YOUR OBJECTIVE:
Please copy each line from the entries that contains the string "ενάριθμο".

===== LISTED ENTRIES =====

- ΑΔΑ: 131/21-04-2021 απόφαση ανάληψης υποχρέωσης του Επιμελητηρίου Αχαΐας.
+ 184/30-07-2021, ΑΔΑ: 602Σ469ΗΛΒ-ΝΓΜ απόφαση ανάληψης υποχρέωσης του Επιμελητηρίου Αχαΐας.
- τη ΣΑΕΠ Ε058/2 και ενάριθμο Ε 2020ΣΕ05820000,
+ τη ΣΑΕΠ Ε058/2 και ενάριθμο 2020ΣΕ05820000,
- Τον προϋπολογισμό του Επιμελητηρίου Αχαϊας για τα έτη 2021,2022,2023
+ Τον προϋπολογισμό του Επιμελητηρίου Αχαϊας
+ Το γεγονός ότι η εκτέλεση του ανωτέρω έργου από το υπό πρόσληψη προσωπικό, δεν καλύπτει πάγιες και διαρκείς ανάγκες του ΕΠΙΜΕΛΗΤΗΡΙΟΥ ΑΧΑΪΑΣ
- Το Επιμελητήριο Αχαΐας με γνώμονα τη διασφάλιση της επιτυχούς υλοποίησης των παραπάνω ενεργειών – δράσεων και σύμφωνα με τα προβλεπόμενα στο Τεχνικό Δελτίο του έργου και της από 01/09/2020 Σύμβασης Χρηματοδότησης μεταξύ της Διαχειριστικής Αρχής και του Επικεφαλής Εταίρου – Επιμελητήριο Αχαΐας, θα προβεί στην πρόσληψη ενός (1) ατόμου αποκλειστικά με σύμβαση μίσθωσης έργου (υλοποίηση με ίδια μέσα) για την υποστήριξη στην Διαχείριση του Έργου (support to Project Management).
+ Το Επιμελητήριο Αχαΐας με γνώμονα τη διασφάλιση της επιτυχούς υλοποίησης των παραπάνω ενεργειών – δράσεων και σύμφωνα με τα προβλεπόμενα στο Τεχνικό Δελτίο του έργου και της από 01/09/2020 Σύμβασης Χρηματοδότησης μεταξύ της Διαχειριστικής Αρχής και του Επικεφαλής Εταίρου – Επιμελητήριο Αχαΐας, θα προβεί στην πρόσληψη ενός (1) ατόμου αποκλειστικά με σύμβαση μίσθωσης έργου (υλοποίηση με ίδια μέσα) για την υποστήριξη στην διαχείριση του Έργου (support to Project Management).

=====

ANSWER AREA:
- τη ΣΑΕΠ Ε058/2 και ενάριθμο Ε 2020ΣΕ05820000,
+ τη ΣΑΕΠ Ε058/2 και ενάριθμο 2020ΣΕ05820000,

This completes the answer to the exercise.